Make an exact copy of the entries below, with all images left out.

Records excerpted from a collection
########

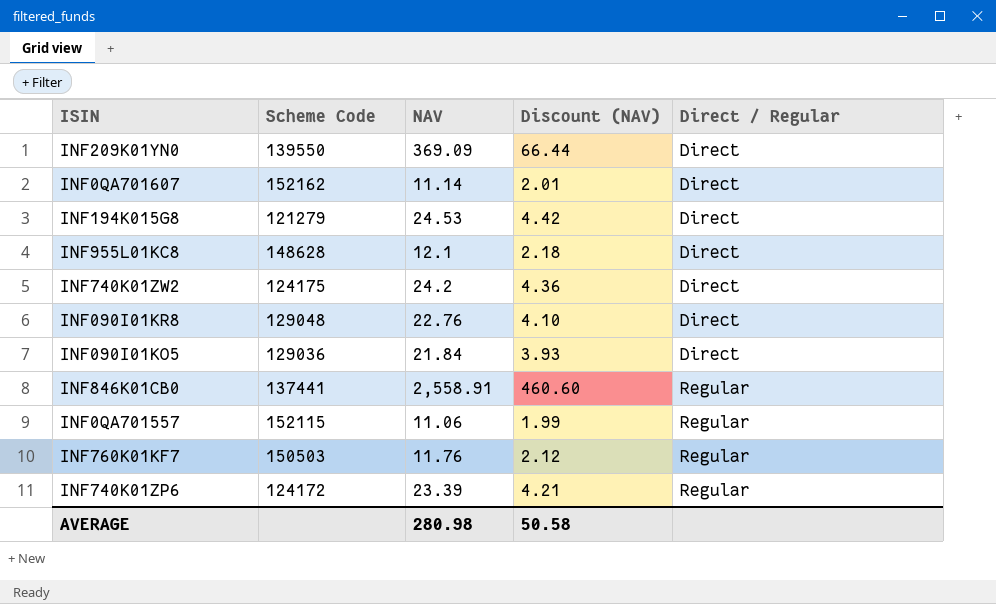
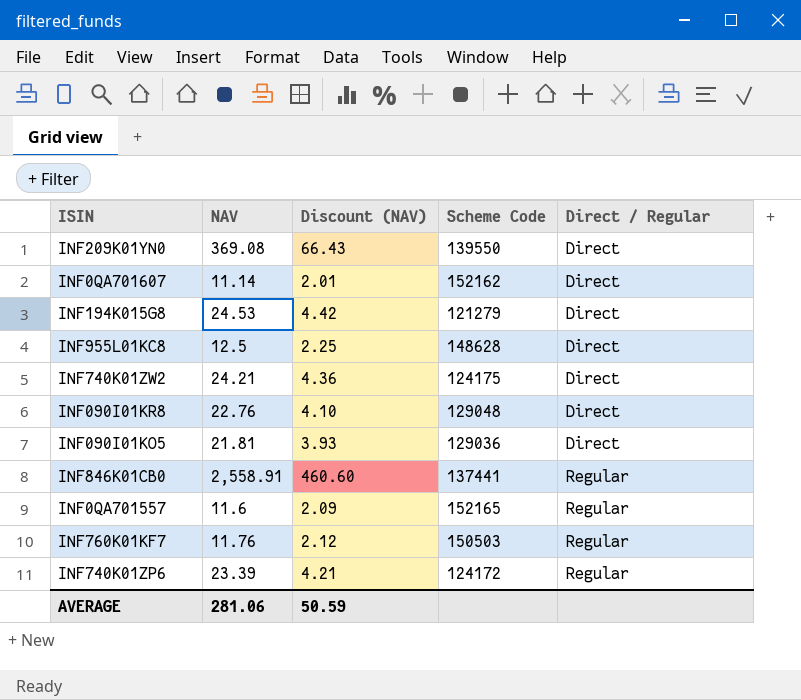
column Scheme Code | position: 2 -> 4
INF209K01YN0 | NAV: 369.09 -> 369.08
INF209K01YN0 | Discount (NAV): 66.44 -> 66.43
INF955L01KC8 | NAV: 12.1 -> 12.5
INF955L01KC8 | Discount (NAV): 2.18 -> 2.25
INF740K01ZW2 | NAV: 24.2 -> 24.21
INF090I01KO5 | NAV: 21.84 -> 21.81
INF0QA701557 | NAV: 11.06 -> 11.6
INF0QA701557 | Discount (NAV): 1.99 -> 2.09
INF0QA701557 | Scheme Code: 152115 -> 152165
AVERAGE | NAV: 280.98 -> 281.06
AVERAGE | Discount (NAV): 50.58 -> 50.59

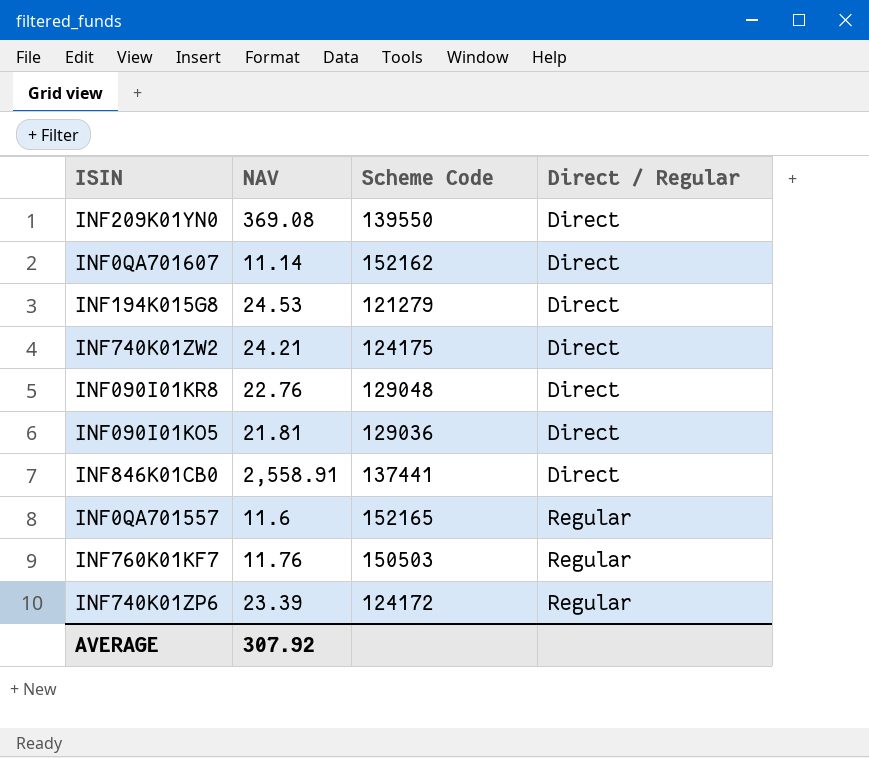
column Discount (NAV) | formula: [NAV] * 0.18 -> none
row INF955L01KC8: 12.5 | 2.25 | 148628 | Direct -> none
INF846K01CB0 | Direct / Regular: Regular -> Direct
AVERAGE | NAV: 281.06 -> 307.92

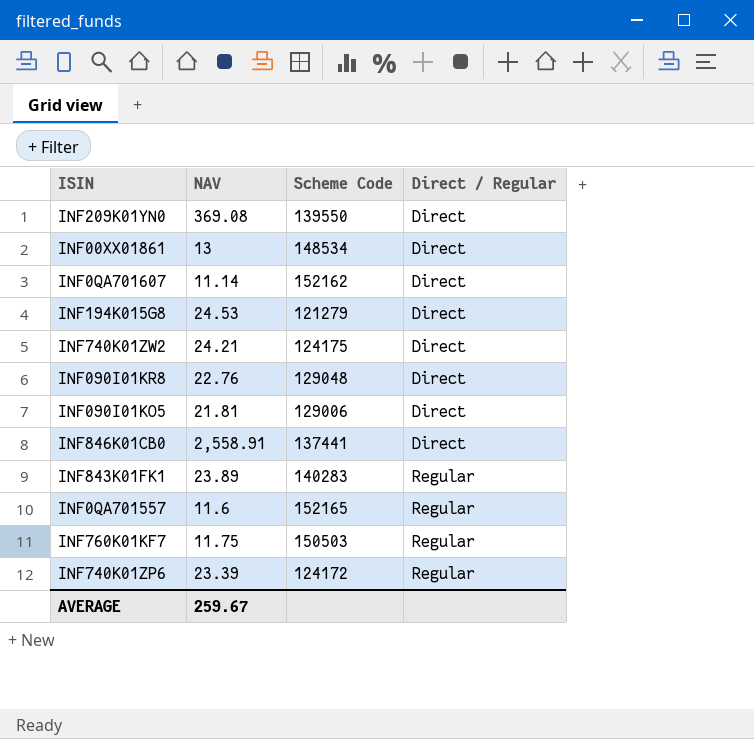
row INF00XX01861: none -> 13 | 148534 | Direct
INF090I01KO5 | Scheme Code: 129036 -> 129006
row INF843K01FK1: none -> 23.89 | 140283 | Regular
INF760K01KF7 | NAV: 11.76 -> 11.75
AVERAGE | NAV: 307.92 -> 259.67

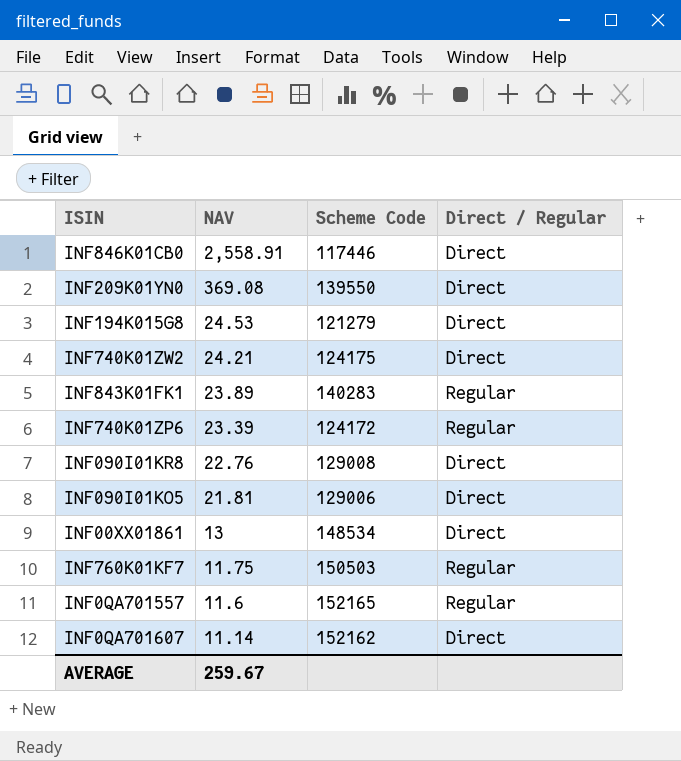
row order: Direct / Regular ascending -> NAV descending
INF846K01CB0 | Scheme Code: 137441 -> 117446
INF090I01KR8 | Scheme Code: 129048 -> 129008

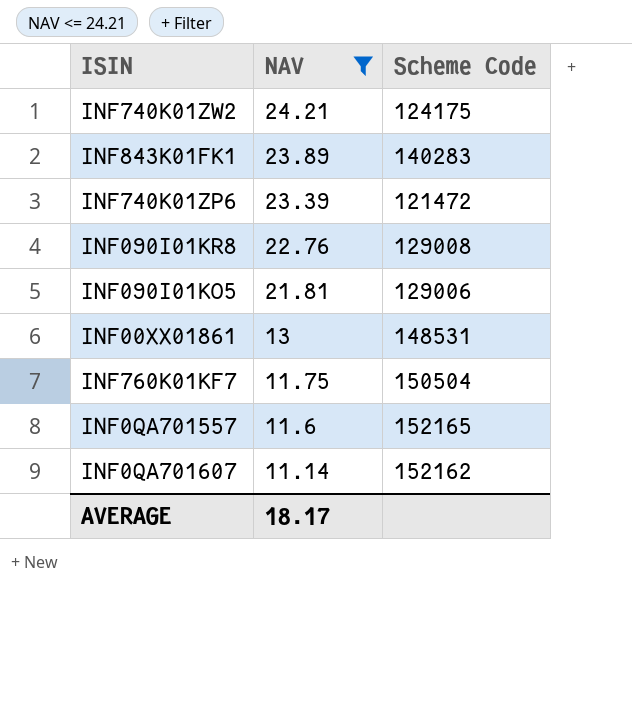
filter: none -> NAV <= 24.21
column Direct / Regular | position: 4 -> none
INF740K01ZP6 | Scheme Code: 124172 -> 121472
INF00XX01861 | Scheme Code: 148534 -> 148531
INF760K01KF7 | Scheme Code: 150503 -> 150504
AVERAGE | NAV: 259.67 -> 18.17

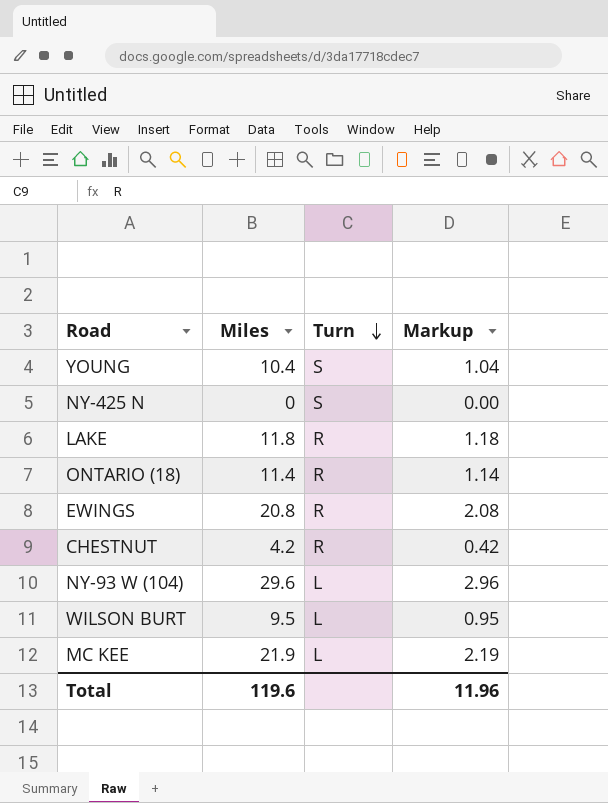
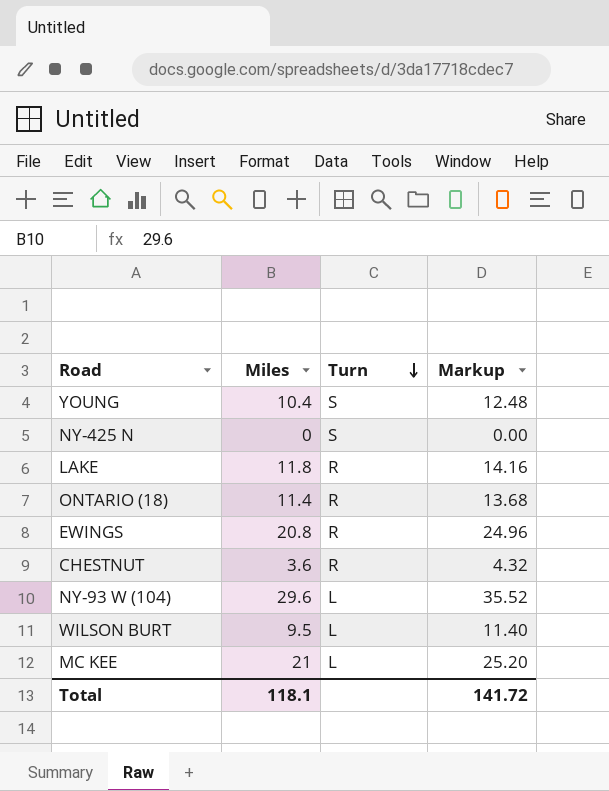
column Markup | formula: [Miles] * 0.1 -> [Miles] * 1.2
CHESTNUT | Miles: 4.2 -> 3.6
MC KEE | Miles: 21.9 -> 21
Total | Miles: 119.6 -> 118.1
Total | Markup: 11.96 -> 141.72

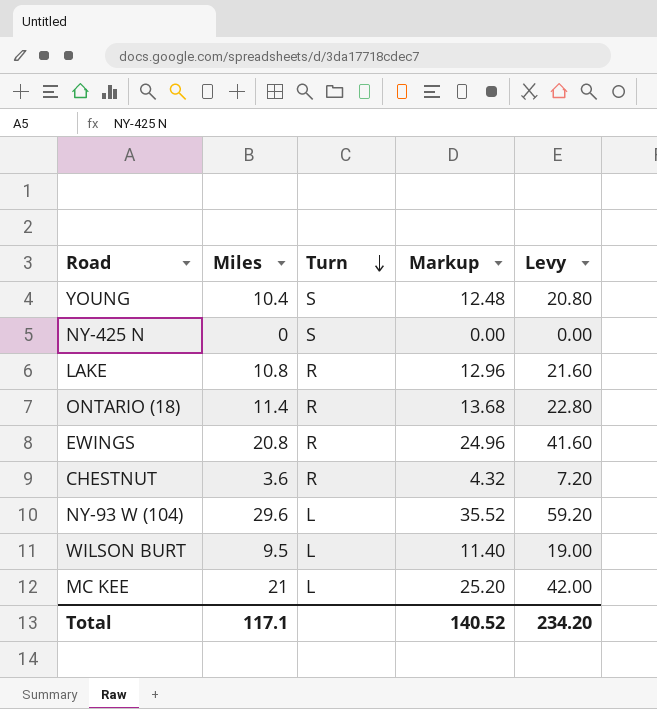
column Levy | formula: none -> [Miles] * 2
LAKE | Miles: 11.8 -> 10.8
LAKE | Markup: 14.16 -> 12.96
Total | Miles: 118.1 -> 117.1
Total | Markup: 141.72 -> 140.52

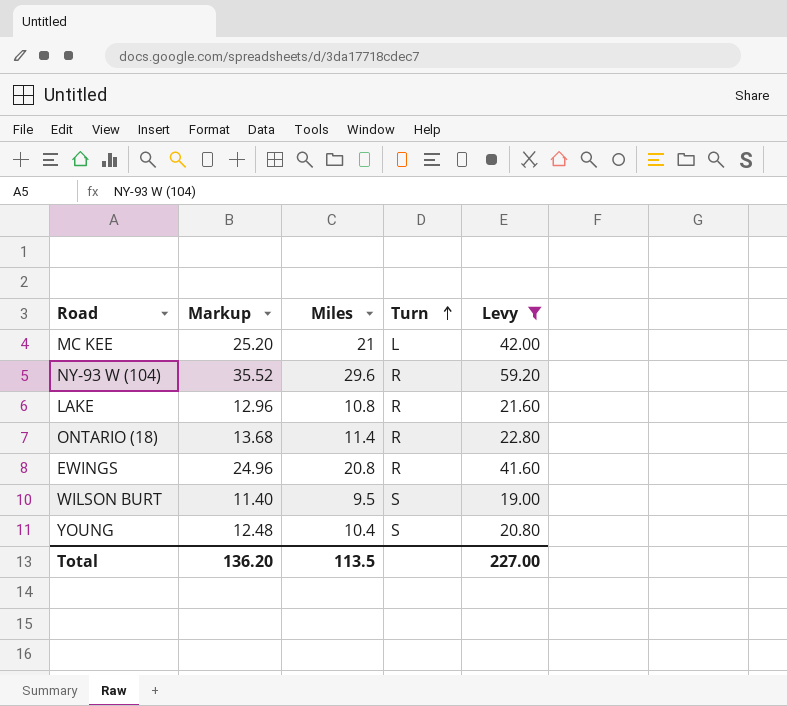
filter: none -> Levy >= 19.00
row order: Turn descending -> Turn ascending
column Markup | position: 4 -> 2
NY-93 W (104) | Turn: L -> R
WILSON BURT | Turn: L -> S
Total | Markup: 140.52 -> 136.20
Total | Miles: 117.1 -> 113.5
Total | Levy: 234.20 -> 227.00

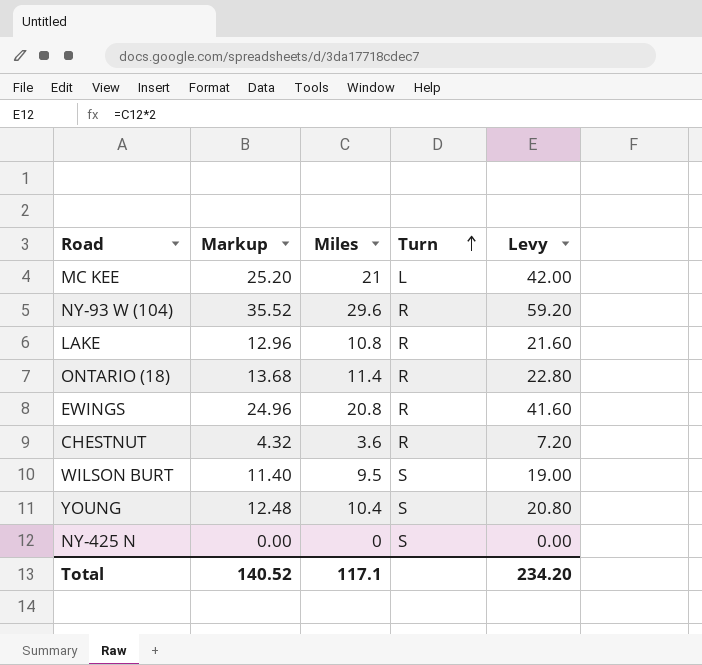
filter: Levy >= 19.00 -> none
Total | Markup: 136.20 -> 140.52
Total | Miles: 113.5 -> 117.1
Total | Levy: 227.00 -> 234.20

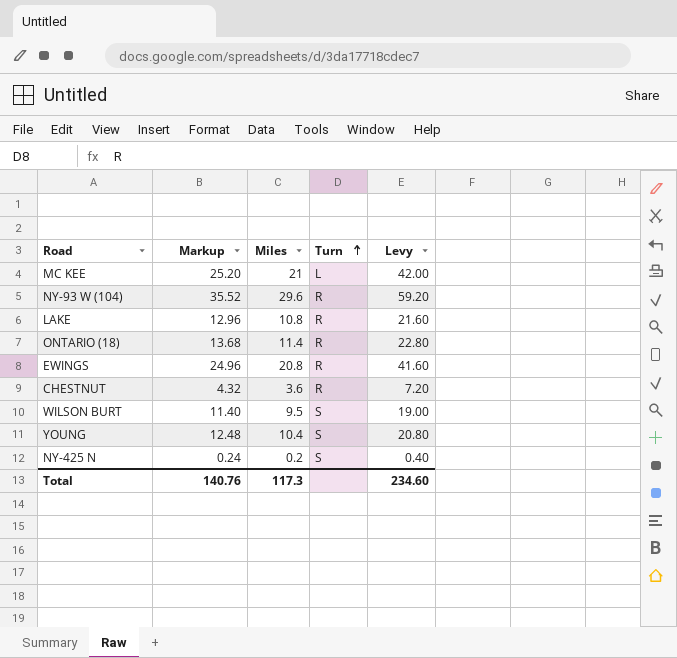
NY-425 N | Markup: 0.00 -> 0.24
NY-425 N | Miles: 0 -> 0.2
NY-425 N | Levy: 0.00 -> 0.40
Total | Markup: 140.52 -> 140.76
Total | Miles: 117.1 -> 117.3
Total | Levy: 234.20 -> 234.60

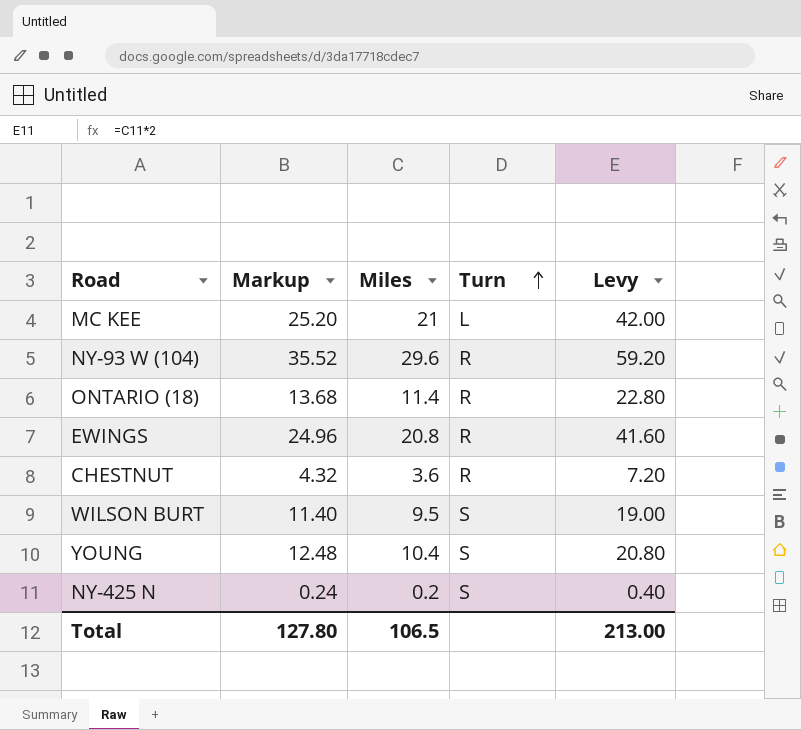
row LAKE: 12.96 | 10.8 | R | 21.60 -> none
Total | Markup: 140.76 -> 127.80
Total | Miles: 117.3 -> 106.5
Total | Levy: 234.60 -> 213.00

########

• **Reply to the exercise**
column Scheme Code | position: 2 -> 4
INF209K01YN0 | NAV: 369.09 -> 369.08
INF209K01YN0 | Discount (NAV): 66.44 -> 66.43
INF955L01KC8 | NAV: 12.1 -> 12.5
INF955L01KC8 | Discount (NAV): 2.18 -> 2.25
INF740K01ZW2 | NAV: 24.2 -> 24.21
INF090I01KO5 | NAV: 21.84 -> 21.81
INF0QA701557 | NAV: 11.06 -> 11.6
INF0QA701557 | Discount (NAV): 1.99 -> 2.09
INF0QA701557 | Scheme Code: 152115 -> 152165
AVERAGE | NAV: 280.98 -> 281.06
AVERAGE | Discount (NAV): 50.58 -> 50.59

column Discount (NAV) | formula: [NAV] * 0.18 -> none
row INF955L01KC8: 12.5 | 2.25 | 148628 | Direct -> none
INF846K01CB0 | Direct / Regular: Regular -> Direct
AVERAGE | NAV: 281.06 -> 307.92

row INF00XX01861: none -> 13 | 148534 | Direct
INF090I01KO5 | Scheme Code: 129036 -> 129006
row INF843K01FK1: none -> 23.89 | 140283 | Regular
INF760K01KF7 | NAV: 11.76 -> 11.75
AVERAGE | NAV: 307.92 -> 259.67

row order: Direct / Regular ascending -> NAV descending
INF846K01CB0 | Scheme Code: 137441 -> 117446
INF090I01KR8 | Scheme Code: 129048 -> 129008

filter: none -> NAV <= 24.21
column Direct / Regular | position: 4 -> none
INF740K01ZP6 | Scheme Code: 124172 -> 121472
INF00XX01861 | Scheme Code: 148534 -> 148531
INF760K01KF7 | Scheme Code: 150503 -> 150504
AVERAGE | NAV: 259.67 -> 18.17

column Markup | formula: [Miles] * 0.1 -> [Miles] * 1.2
CHESTNUT | Miles: 4.2 -> 3.6
MC KEE | Miles: 21.9 -> 21
Total | Miles: 119.6 -> 118.1
Total | Markup: 11.96 -> 141.72

column Levy | formula: none -> [Miles] * 2
LAKE | Miles: 11.8 -> 10.8
LAKE | Markup: 14.16 -> 12.96
Total | Miles: 118.1 -> 117.1
Total | Markup: 141.72 -> 140.52

filter: none -> Levy >= 19.00
row order: Turn descending -> Turn ascending
column Markup | position: 4 -> 2
NY-93 W (104) | Turn: L -> R
WILSON BURT | Turn: L -> S
Total | Markup: 140.52 -> 136.20
Total | Miles: 117.1 -> 113.5
Total | Levy: 234.20 -> 227.00

filter: Levy >= 19.00 -> none
Total | Markup: 136.20 -> 140.52
Total | Miles: 113.5 -> 117.1
Total | Levy: 227.00 -> 234.20

NY-425 N | Markup: 0.00 -> 0.24
NY-425 N | Miles: 0 -> 0.2
NY-425 N | Levy: 0.00 -> 0.40
Total | Markup: 140.52 -> 140.76
Total | Miles: 117.1 -> 117.3
Total | Levy: 234.20 -> 234.60

row LAKE: 12.96 | 10.8 | R | 21.60 -> none
Total | Markup: 140.76 -> 127.80
Total | Miles: 117.3 -> 106.5
Total | Levy: 234.60 -> 213.00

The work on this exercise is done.